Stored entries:
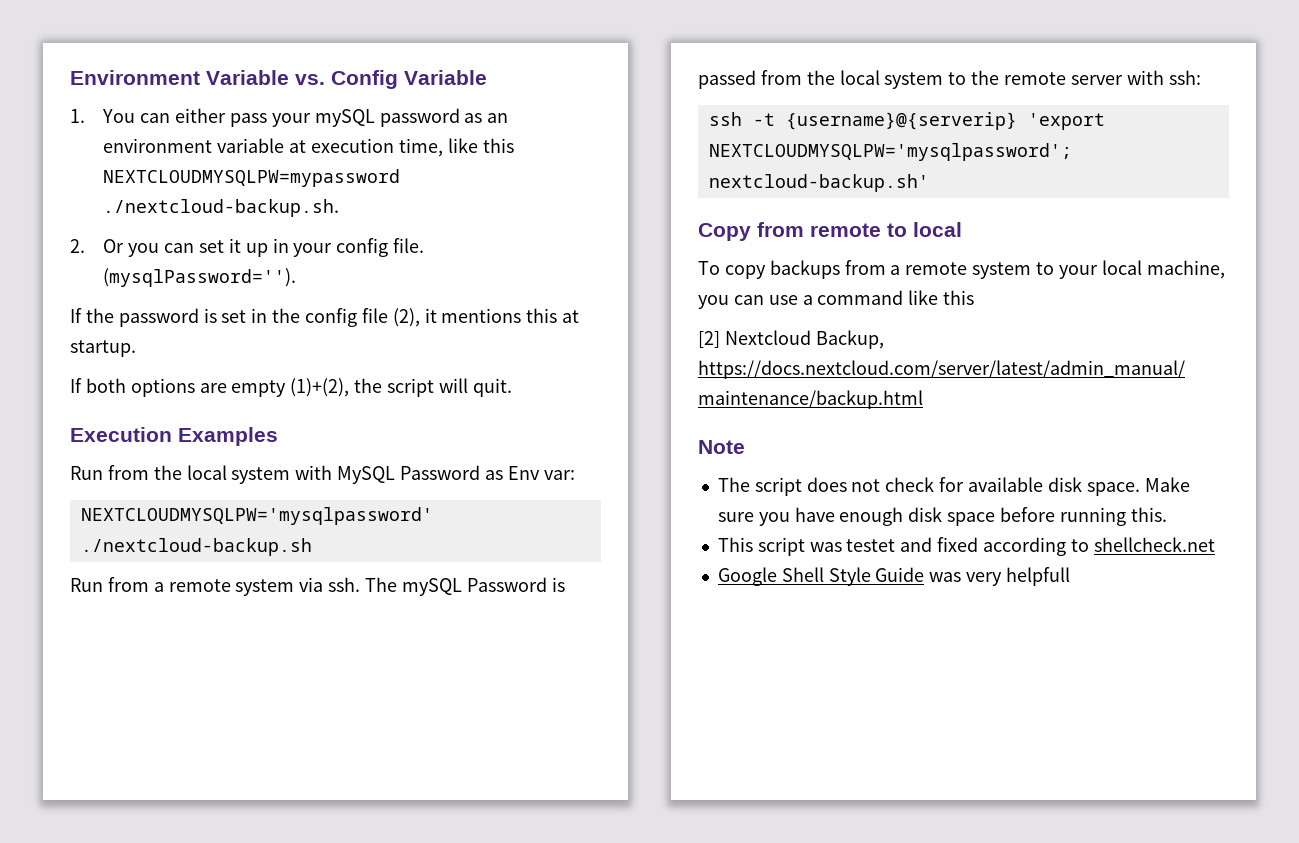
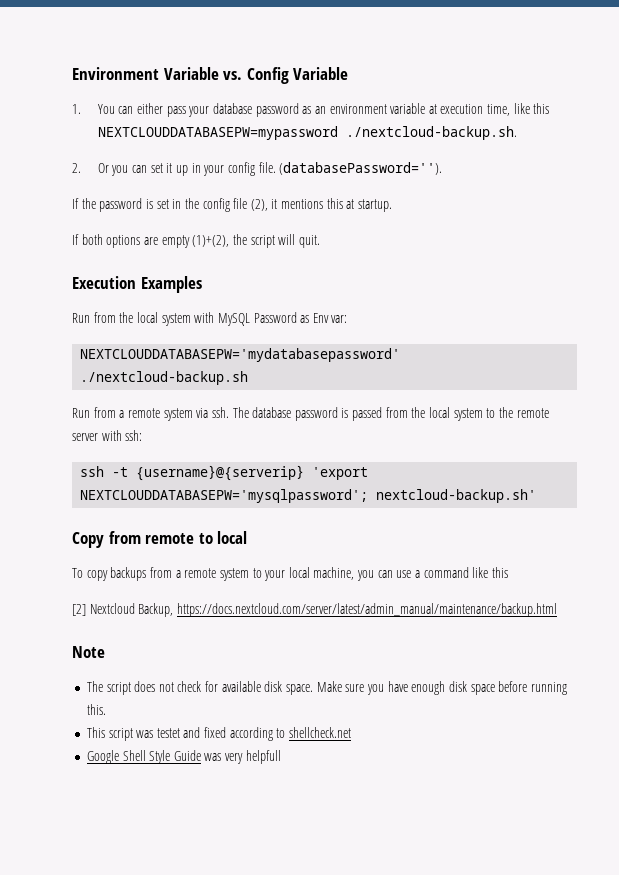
- 1. You can either pass your mySQL password as an environment variable at execution time, like this NEXTCLOUDMYSQLPW=mypassword ./nextcloud-backup.sh.
+ 1. You can either pass your database password as an environment variable at execution time, like this NEXTCLOUDDATABASEPW=mypassword ./nextcloud-backup.sh.
- (mysqlPassword='').
+ (databasePassword='').
- NEXTCLOUDMYSQLPW='mysqlpassword' ./nextcloud-backup.sh
+ NEXTCLOUDDATABASEPW='mydatabasepassword' ./nextcloud-backup.sh
- The mySQL Password is passed from the local system to the remote server with ssh:
+ The database password is passed from the local system to the remote server with ssh:
- ssh -t {username}@{serverip} 'export NEXTCLOUDMYSQLPW='mysqlpassword'; nextcloud-backup.sh'
+ ssh -t {username}@{serverip} 'export NEXTCLOUDDATABASEPW='mysqlpassword'; nextcloud-backup.sh'

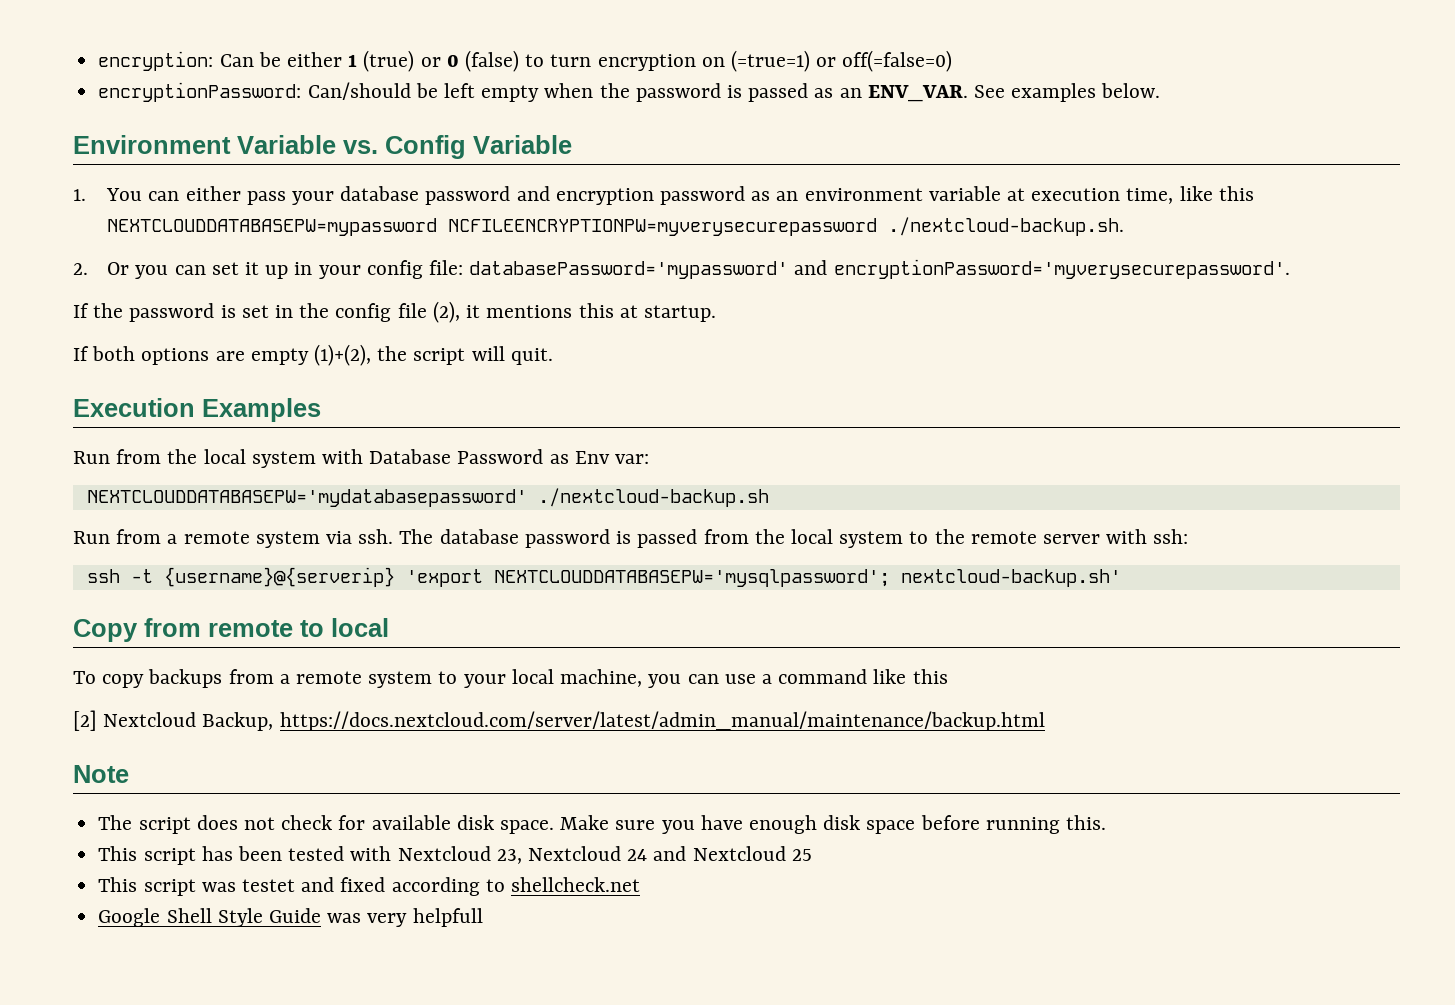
+ encryption: Can be either 1 (true) or 0 (false) to turn encryption on (=true=1) or off(=false=0)
+ encryptionPassword: Can/should be left empty when the password is passed as an ENV_VAR. See examples below.
- 1. You can either pass your database password as an environment variable at execution time, like this NEXTCLOUDDATABASEPW=mypassword ./nextcloud-backup.sh.
+ 1. You can either pass your database password and encryption password as an environment variable at execution time, like this NEXTCLOUDDATABASEPW=mypassword NCFILEENCRYPTIONPW=myverysecurepassword ./nextcloud-backup.sh.
- 2. Or you can set it up in your config file. (databasePassword='').
+ 2. Or you can set it up in your config file: databasePassword='mypassword' and encryptionPassword='myverysecurepassword'.
- Run from the local system with MySQL Password as Env var:
+ Run from the local system with Database Password as Env var:
+ This script has been tested with Nextcloud 23, Nextcloud 24 and Nextcloud 25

» **Problem**: Hand over the entries again, exactly as written and without the pictures.

» **The completed task**:
- 1. You can either pass your mySQL password as an environment variable at execution time, like this NEXTCLOUDMYSQLPW=mypassword ./nextcloud-backup.sh.
+ 1. You can either pass your database password as an environment variable at execution time, like this NEXTCLOUDDATABASEPW=mypassword ./nextcloud-backup.sh.
- (mysqlPassword='').
+ (databasePassword='').
- NEXTCLOUDMYSQLPW='mysqlpassword' ./nextcloud-backup.sh
+ NEXTCLOUDDATABASEPW='mydatabasepassword' ./nextcloud-backup.sh
- The mySQL Password is passed from the local system to the remote server with ssh:
+ The database password is passed from the local system to the remote server with ssh:
- ssh -t {username}@{serverip} 'export NEXTCLOUDMYSQLPW='mysqlpassword'; nextcloud-backup.sh'
+ ssh -t {username}@{serverip} 'export NEXTCLOUDDATABASEPW='mysqlpassword'; nextcloud-backup.sh'

+ encryption: Can be either 1 (true) or 0 (false) to turn encryption on (=true=1) or off(=false=0)
+ encryptionPassword: Can/should be left empty when the password is passed as an ENV_VAR. See examples below.
- 1. You can either pass your database password as an environment variable at execution time, like this NEXTCLOUDDATABASEPW=mypassword ./nextcloud-backup.sh.
+ 1. You can either pass your database password and encryption password as an environment variable at execution time, like this NEXTCLOUDDATABASEPW=mypassword NCFILEENCRYPTIONPW=myverysecurepassword ./nextcloud-backup.sh.
- 2. Or you can set it up in your config file. (databasePassword='').
+ 2. Or you can set it up in your config file: databasePassword='mypassword' and encryptionPassword='myverysecurepassword'.
- Run from the local system with MySQL Password as Env var:
+ Run from the local system with Database Password as Env var:
+ This script has been tested with Nextcloud 23, Nextcloud 24 and Nextcloud 25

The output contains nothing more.